Makirei Kehuna (“Recognizers Of Kehuna”)
One of the mehadrin kashrus agencies has an arrangement set up called a Makirei Kehuna (“recognizers of kehuna”) Contract. In the first few rounds of slaughtering the dealer gives the priestly gifts to one specific kohen. The kohen then becomes the recognized recipient of this dealer’s priestly gifts. From here on, all the dealer’s priestly gifts are considered his, even before they are actually given.
The Shulchan Aruch (YD 61:14) rules that where the Makir Kehuna – the designated kohen — is a poor talmid chacham, one can buy his gifts from him ahead of time since they are considered his even before actually receiving them. The above-mentioned kashrus agency gives their kohen a nice stipend every month, although it’s nowhere near even 1% of the value of the meat. In return, the kohen agrees to sell his gifts back to the dealer.
This halachic solution is not new. It was even mentioned in the Radvaz (volume I, chapter 340). There, he mentions that Mahari Kurkis opposed it with vengeance, claiming the priestly gifts are sold at much less than their value, involving a serious prohibition. However the Radvaz finds merit in it. The Achronim debate if it is permitted, and if done – if the sale is valid, or the gifts still need to be given.

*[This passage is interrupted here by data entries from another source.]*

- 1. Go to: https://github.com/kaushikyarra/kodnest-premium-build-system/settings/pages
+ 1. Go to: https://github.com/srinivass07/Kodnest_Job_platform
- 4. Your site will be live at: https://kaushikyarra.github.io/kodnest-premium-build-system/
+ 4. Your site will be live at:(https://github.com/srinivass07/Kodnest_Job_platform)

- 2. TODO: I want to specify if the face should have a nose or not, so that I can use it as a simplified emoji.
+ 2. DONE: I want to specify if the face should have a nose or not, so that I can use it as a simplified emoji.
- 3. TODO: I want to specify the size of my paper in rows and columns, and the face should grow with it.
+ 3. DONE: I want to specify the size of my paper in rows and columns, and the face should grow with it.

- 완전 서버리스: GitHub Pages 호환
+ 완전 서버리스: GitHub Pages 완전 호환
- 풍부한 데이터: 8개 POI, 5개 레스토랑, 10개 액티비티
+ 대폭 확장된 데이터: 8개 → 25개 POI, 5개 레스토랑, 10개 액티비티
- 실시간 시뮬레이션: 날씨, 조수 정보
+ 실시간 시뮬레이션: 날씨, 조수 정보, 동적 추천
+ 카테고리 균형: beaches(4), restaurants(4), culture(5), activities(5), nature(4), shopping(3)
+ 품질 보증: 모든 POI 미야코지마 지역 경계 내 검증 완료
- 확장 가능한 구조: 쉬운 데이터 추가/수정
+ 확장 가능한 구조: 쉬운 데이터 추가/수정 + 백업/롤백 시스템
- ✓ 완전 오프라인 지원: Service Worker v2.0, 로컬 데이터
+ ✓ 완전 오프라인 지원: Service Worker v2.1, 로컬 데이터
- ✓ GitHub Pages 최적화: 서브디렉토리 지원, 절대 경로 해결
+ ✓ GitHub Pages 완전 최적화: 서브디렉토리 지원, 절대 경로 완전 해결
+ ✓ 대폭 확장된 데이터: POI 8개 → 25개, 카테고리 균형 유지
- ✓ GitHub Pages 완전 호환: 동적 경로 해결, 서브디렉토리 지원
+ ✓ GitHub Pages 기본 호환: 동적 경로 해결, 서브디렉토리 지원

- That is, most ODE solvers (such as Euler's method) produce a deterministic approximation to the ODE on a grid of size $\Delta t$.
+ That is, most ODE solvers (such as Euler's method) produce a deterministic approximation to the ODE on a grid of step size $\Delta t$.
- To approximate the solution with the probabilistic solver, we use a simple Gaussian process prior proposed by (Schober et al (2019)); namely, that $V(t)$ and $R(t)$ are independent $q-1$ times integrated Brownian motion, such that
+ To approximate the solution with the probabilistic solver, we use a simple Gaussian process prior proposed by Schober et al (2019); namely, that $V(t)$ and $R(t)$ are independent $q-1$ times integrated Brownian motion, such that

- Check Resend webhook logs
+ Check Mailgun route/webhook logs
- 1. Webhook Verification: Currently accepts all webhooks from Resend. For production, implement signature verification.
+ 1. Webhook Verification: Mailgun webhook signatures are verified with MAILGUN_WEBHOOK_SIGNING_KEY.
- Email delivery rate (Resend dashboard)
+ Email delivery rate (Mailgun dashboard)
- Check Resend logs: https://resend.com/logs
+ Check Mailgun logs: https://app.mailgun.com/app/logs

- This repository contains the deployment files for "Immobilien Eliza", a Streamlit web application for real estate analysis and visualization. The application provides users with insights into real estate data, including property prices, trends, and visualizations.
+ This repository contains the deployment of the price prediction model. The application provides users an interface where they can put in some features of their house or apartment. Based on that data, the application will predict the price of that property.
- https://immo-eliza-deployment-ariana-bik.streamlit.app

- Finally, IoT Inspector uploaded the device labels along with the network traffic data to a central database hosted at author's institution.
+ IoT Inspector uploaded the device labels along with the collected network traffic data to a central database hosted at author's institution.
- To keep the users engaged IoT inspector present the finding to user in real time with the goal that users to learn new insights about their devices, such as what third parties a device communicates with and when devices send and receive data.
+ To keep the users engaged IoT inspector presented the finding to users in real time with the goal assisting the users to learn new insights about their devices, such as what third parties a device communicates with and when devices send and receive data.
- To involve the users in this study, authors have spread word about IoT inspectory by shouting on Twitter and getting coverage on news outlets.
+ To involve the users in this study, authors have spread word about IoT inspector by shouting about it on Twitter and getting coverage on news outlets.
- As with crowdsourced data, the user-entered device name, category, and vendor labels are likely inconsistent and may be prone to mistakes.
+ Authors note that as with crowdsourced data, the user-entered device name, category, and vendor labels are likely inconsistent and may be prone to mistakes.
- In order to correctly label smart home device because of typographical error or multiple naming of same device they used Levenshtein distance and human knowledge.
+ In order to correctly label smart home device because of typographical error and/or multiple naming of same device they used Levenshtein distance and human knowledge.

Today there are many slaughterhouse owners and meat dealers who disregard this mitzva completely and don’t even have this kind of contract in place. The Israeli Chief Rabbinate has tried numerous times to convince slaughterhouses to use this agreement, with only partial cooperation.
Here we come to the practical questions. Can a regular consumer go into his local supermarket and buy a tongue, for example, or does he have to be concerned it should have been given to a kohen and wasn’t?
The answer is that in most cases, this issue really doesn’t apply. Most cuts of meats sold in Israel are imported, and the custom is not to give the gifts outside Eretz Yisroel. In addition, most imported meat was in non-Jewish ownership at the time of slaughtering, with the agreement that if the animal turns out unkosher it remains in non-Jewish ownership.
For fresh meat in Eretz Yisroel, most of the market is controlled by non-Jewish slaughterhouses who own the animal at slaughtering. In addition, when buying the muscular parts of meat (shoulder roasts, shin, etc.,) the cuts may still originate in the left side of the animal, in which case the cut’s status is uncertain.
An additional halacha can be applied, even if the meat is known to have been slaughtered in a Jewish-owned slaughterhouse with no arrangement for giving the priestly gifts, and the cut is known to certainly be one (such as the tongue, or for a quarter of a lamb where it is easy to discern if it is the right or left side): priestly gifts can be stolen. Once the shochet or first owner stole the priestly gifts from the kohen and sold it to a retailer or butcher store, they no longer belong to kohanim, and can be consumed by anyone. Therefore, the consumer does not have a problem in any case.